REQUIRED ACTION: Work out how many lines below contain the word "hidden". Only the number is wanted.

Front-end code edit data
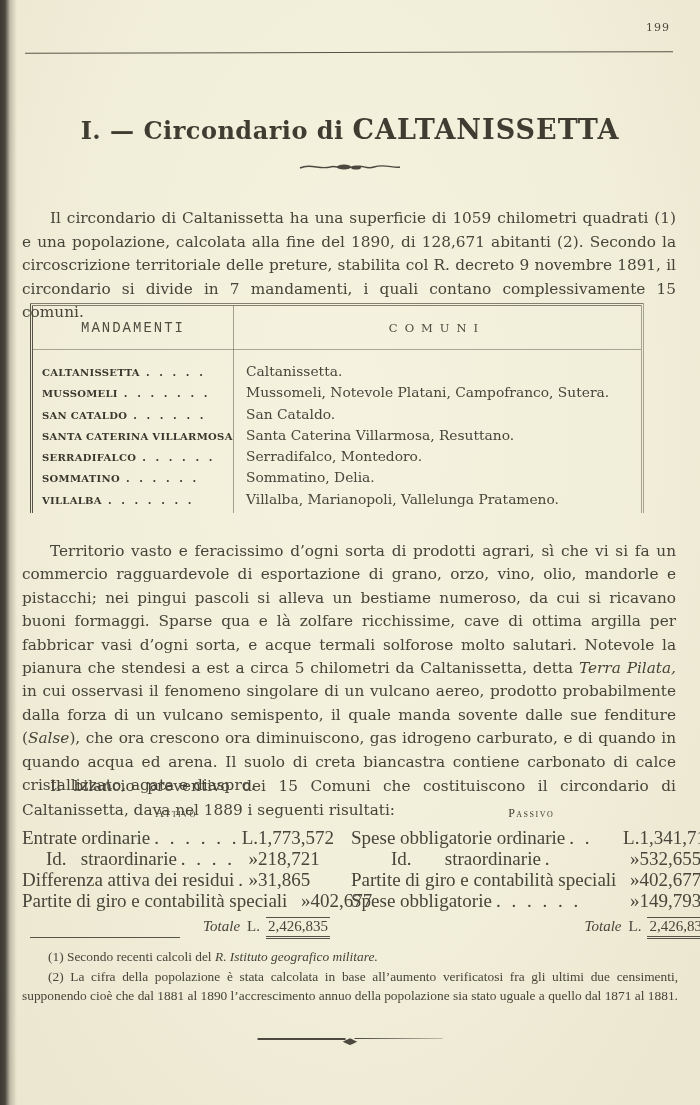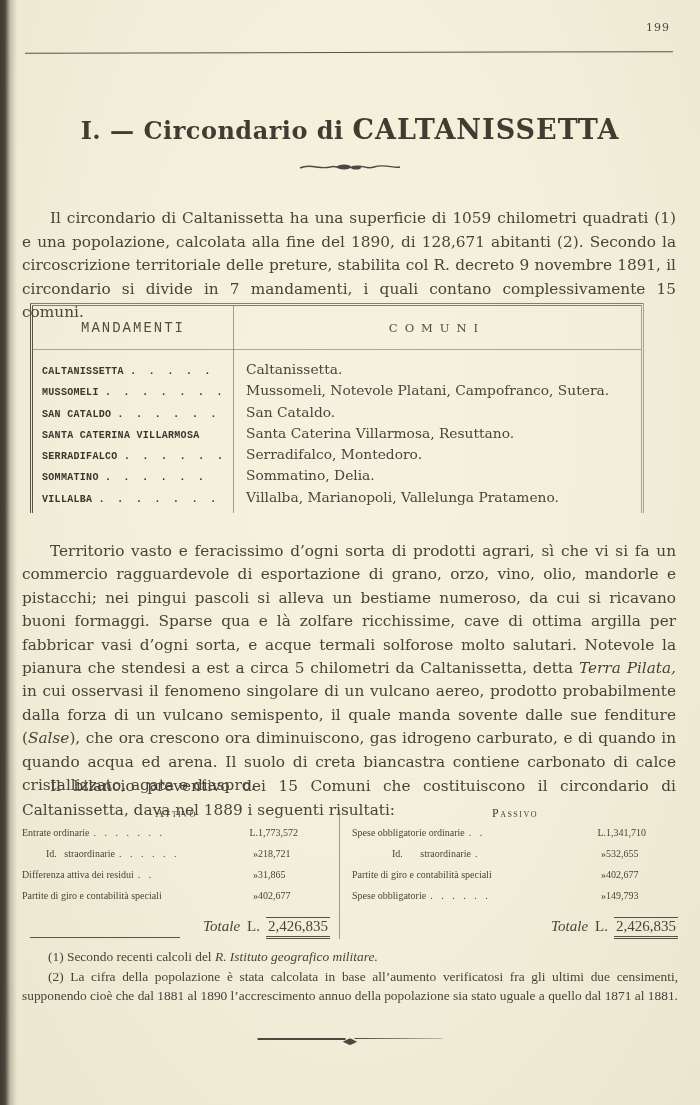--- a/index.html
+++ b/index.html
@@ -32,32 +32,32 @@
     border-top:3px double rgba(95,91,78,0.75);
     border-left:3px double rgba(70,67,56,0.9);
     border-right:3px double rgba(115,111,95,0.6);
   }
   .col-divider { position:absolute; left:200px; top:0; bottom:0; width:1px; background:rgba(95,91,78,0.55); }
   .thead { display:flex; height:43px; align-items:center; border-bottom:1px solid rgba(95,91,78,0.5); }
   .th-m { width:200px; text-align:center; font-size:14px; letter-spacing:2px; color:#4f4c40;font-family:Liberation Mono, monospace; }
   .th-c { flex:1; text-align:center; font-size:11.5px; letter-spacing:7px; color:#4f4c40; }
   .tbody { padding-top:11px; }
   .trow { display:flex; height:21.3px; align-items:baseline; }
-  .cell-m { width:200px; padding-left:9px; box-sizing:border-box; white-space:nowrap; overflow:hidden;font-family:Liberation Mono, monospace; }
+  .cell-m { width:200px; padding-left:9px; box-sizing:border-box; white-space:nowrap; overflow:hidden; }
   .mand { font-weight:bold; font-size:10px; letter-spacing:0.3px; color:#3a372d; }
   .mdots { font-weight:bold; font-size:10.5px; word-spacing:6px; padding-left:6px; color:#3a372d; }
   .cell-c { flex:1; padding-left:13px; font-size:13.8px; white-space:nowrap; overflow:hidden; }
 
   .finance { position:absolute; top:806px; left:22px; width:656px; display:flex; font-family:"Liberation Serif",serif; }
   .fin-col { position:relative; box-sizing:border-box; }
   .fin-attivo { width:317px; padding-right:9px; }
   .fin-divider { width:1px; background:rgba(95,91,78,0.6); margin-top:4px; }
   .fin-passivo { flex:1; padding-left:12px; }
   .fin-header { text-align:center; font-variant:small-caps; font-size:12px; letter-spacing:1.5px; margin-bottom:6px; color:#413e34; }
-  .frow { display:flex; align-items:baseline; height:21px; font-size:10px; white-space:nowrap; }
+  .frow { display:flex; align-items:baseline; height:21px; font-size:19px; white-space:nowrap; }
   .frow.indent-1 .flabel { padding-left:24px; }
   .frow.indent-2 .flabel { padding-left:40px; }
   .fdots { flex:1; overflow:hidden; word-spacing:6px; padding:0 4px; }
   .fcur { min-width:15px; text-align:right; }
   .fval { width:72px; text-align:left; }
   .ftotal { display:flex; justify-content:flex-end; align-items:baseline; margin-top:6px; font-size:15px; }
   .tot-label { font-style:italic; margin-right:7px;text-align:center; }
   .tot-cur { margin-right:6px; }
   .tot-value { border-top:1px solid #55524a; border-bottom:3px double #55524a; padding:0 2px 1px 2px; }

--

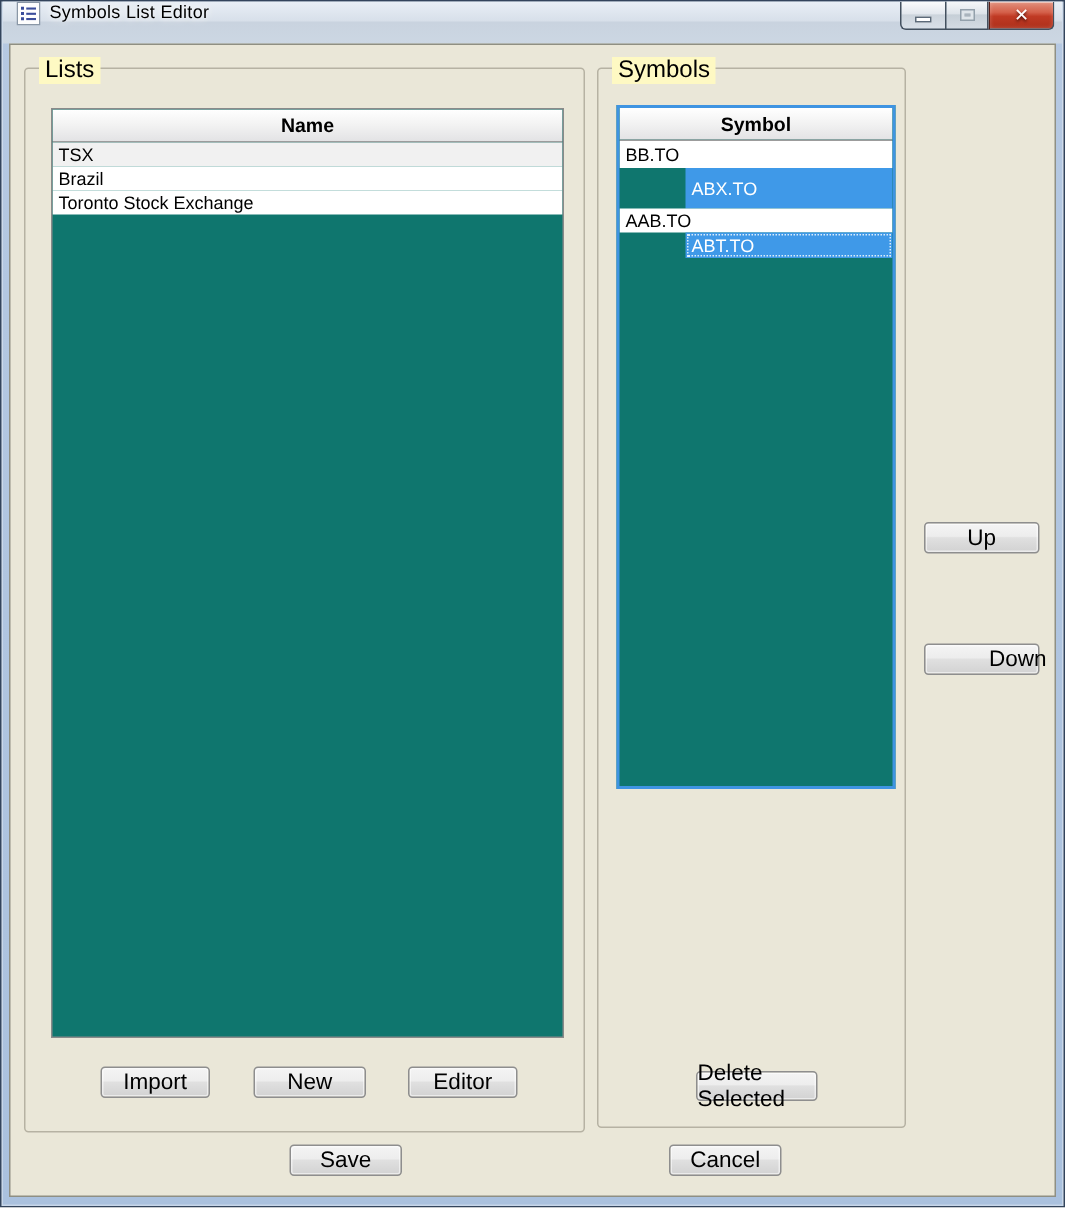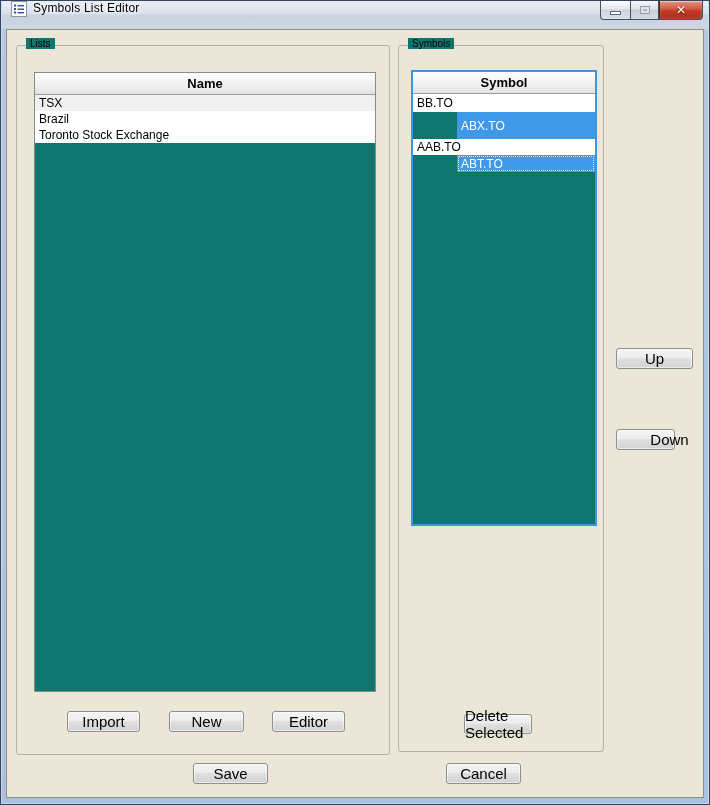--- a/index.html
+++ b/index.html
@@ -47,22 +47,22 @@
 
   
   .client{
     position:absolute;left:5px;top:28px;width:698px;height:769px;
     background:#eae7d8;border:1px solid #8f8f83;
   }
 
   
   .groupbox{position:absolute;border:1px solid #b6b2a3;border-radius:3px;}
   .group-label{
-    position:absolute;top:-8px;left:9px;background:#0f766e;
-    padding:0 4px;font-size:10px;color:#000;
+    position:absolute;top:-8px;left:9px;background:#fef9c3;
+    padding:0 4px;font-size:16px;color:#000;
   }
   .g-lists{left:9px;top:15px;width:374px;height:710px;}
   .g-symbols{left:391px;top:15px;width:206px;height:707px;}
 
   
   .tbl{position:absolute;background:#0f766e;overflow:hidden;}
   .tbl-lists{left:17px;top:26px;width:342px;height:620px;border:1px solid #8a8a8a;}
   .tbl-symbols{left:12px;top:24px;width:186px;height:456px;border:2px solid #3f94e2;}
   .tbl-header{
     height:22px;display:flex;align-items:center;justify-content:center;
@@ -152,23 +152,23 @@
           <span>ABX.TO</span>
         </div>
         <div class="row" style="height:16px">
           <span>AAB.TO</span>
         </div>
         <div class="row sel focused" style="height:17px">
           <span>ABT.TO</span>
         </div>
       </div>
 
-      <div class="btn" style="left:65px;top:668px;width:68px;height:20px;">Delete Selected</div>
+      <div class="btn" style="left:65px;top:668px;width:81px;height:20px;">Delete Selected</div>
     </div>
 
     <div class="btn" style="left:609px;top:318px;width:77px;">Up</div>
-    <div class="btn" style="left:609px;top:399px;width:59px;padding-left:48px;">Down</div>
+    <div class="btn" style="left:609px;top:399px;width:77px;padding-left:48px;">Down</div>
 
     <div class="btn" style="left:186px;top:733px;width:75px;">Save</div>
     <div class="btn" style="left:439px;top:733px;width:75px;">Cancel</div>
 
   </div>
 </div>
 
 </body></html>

RESPONSE BELOW: 5